The New Zealand dollar is consolidating into a nice pennant shape on the daily chart as it bounces between the recent 4 year lows and the solid resistance at the 76 cent mark.
Source: Blackwell Trader
There is little news out for the kiwi dollar over the next week and a half, and news from the US is not expected to be major over the same period, so we can expect technicals to play a large part in the movements of the NZD/USD pair. The latest Nonfarm result and the FOMC meeting minutes have ensured the kiwi has been volatile, but the highs are getting lower and the lows higher, indicating a squeeze between the bulls and the bears that is likely to lead to a breakout. This can also be seen in the RSI on the below H4 chart, which is consolidating along with the price.
We could see a bit more consolidation from this pair which will provide an opportunity for traders to play off the trend lines as they act as dynamic support. This play will become riskier as we get to the pointy end of the shape as the risk/reward ratio will diminish and the likelihood of a breakout will increase.

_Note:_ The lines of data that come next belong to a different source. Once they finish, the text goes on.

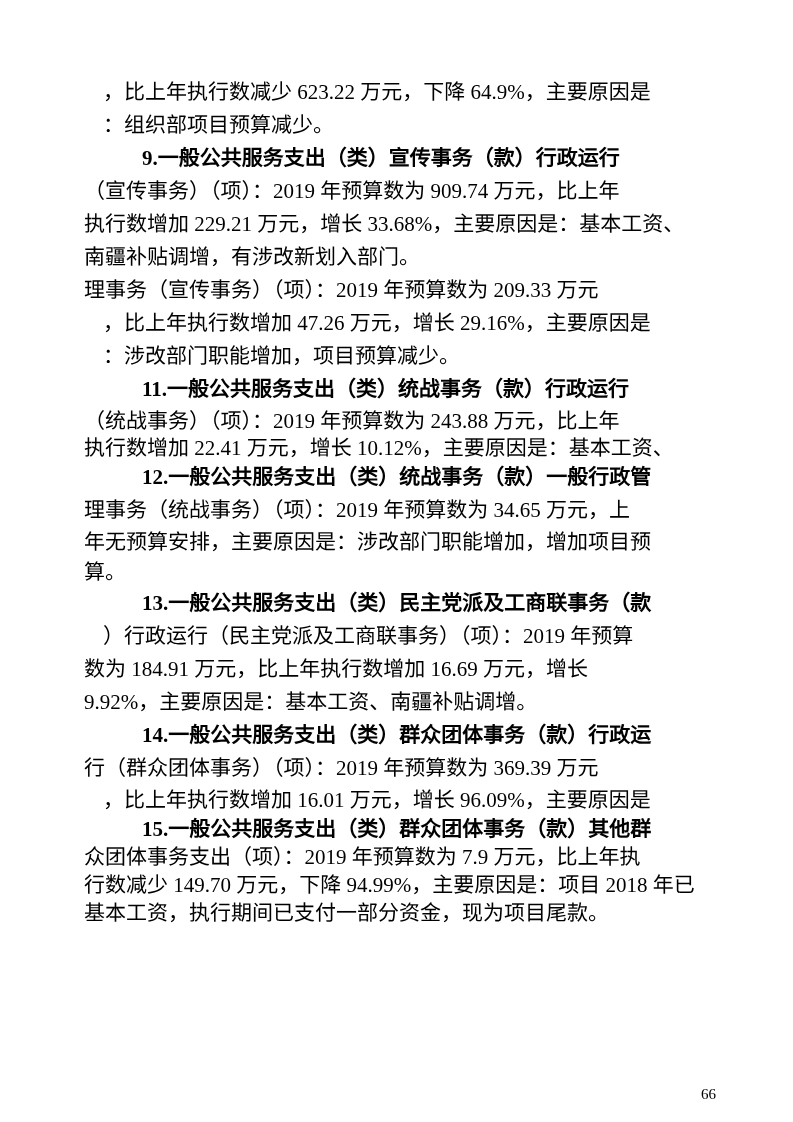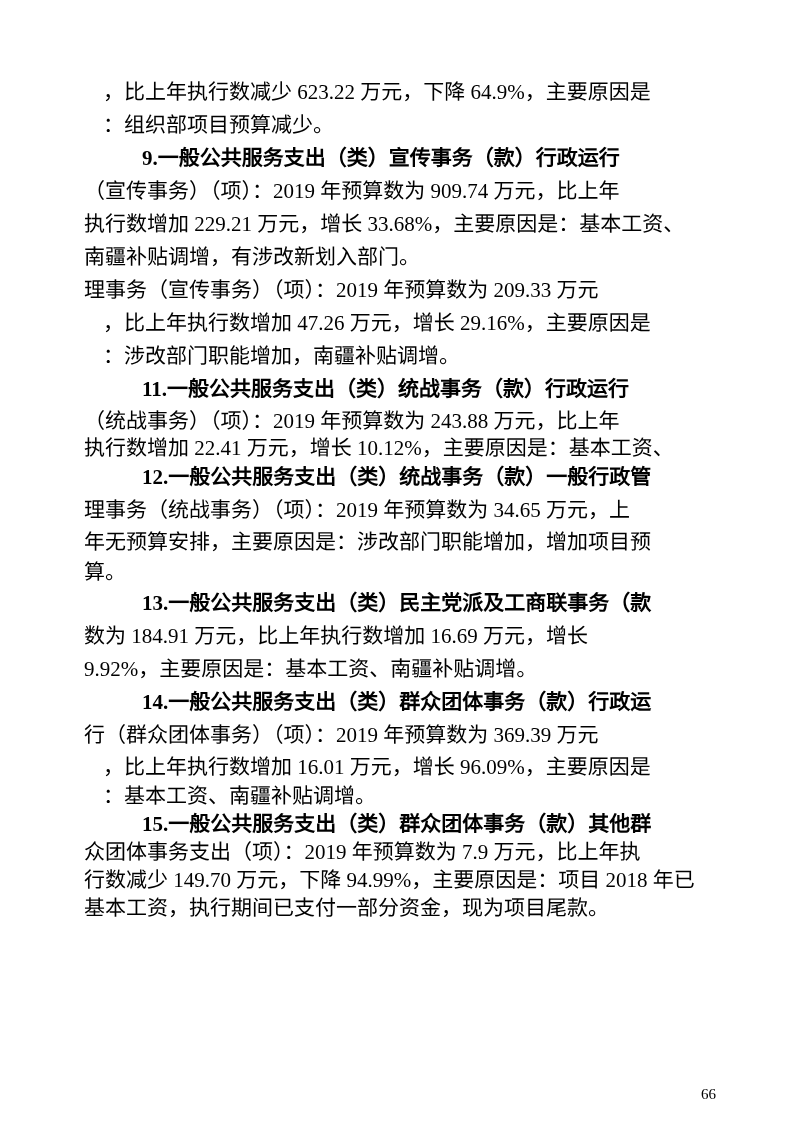--- a/index.html
+++ b/index.html
@@ -52,35 +52,35 @@
 <div class="page">
   <div class="text-block">
     <div class="ln p">，比上年执行数减少 623.22 万元，下降 64.9%，主要原因是</div>
     <div class="ln p">：组织部项目预算减少。</div>
     <div class="ln i">9.一般公共服务支出（类）宣传事务（款）行政运行</div>
     <div class="ln">（宣传事务）（项）：2019 年预算数为 909.74 万元，比上年</div>
     <div class="ln">执行数增加 229.21 万元，增长 33.68%，主要原因是：基本工资、</div>
     <div class="ln">南疆补贴调增，有涉改新划入部门。</div>
     <div class="ln">理事务（宣传事务）（项）：2019 年预算数为 209.33 万元</div>
     <div class="ln p">，比上年执行数增加 47.26 万元，增长 29.16%，主要原因是</div>
-    <div class="ln p">：涉改部门职能增加，南疆补贴调增。</div>
+    <div class="ln p">：涉改部门职能增加，项目预算减少。</div>
     <div class="ln i">11.一般公共服务支出（类）统战事务（款）行政运行</div>
     <div class="ln h30">（统战事务）（项）：2019 年预算数为 243.88 万元，比上年</div>
     <div class="ln h25">执行数增加 22.41 万元，增长 10.12%，主要原因是：基本工资、</div>
     <div class="ln i">12.一般公共服务支出（类）统战事务（款）一般行政管</div>
     <div class="ln">理事务（统战事务）（项）：2019 年预算数为 34.65 万元，上</div>
     <div class="ln h30">年无预算安排，主要原因是：涉改部门职能增加，增加项目预</div>
     <div class="ln h30">算。</div>
     <div class="ln i">13.一般公共服务支出（类）民主党派及工商联事务（款</div>
+    <div class="ln p">）行政运行（民主党派及工商联事务）（项）：2019 年预算</div>
     <div class="ln">数为 184.91 万元，比上年执行数增加 16.69 万元，增长</div>
     <div class="ln">9.92%，主要原因是：基本工资、南疆补贴调增。</div>
     <div class="ln i">14.一般公共服务支出（类）群众团体事务（款）行政运</div>
     <div class="ln">行（群众团体事务）（项）：2019 年预算数为 369.39 万元</div>
     <div class="ln p h30">，比上年执行数增加 16.01 万元，增长 96.09%，主要原因是</div>
-    <div class="ln p h28">：基本工资、南疆补贴调增。</div>
     <div class="ln i h28">15.一般公共服务支出（类）群众团体事务（款）其他群</div>
     <div class="ln h28">众团体事务支出（项）：2019 年预算数为 7.9 万元，比上年执</div>
     <div class="ln h28">行数减少 149.70 万元，下降 94.99%，主要原因是：项目 2018 年已</div>
     <div class="ln h28">基本工资，执行期间已支付一部分资金，现为项目尾款。</div>
   </div>
 
   <div class="page-number">66</div>
 </div>
 
 </body></html>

The kiwi has remained within the range for several months now and so could see a downside breakout that will maintain the range. Alternatively, the large double bottom that has formed on the above daily chart could indicate an upside breakout is on the cards. That will take the through the recent highs and back towards the resistance at 0.7850.
Source: Blackwell Trader
Either way, a breakout is inevitable and could see a rather large movement. Look for support to be found at 0.7482, 0.7392 and 0.7290 if we see a bearish breakout. If we see a bullish breakout, watch for resistance to be found at 0.7605, 0.7691 and the aforementioned resistance at 0.7850.
A pennant pattern is forming on the daily chart for the Kiwi dollar that indicates a consolidation. A breakout is inevitable, but the direction is up for debate. Either way it will provide opportunities.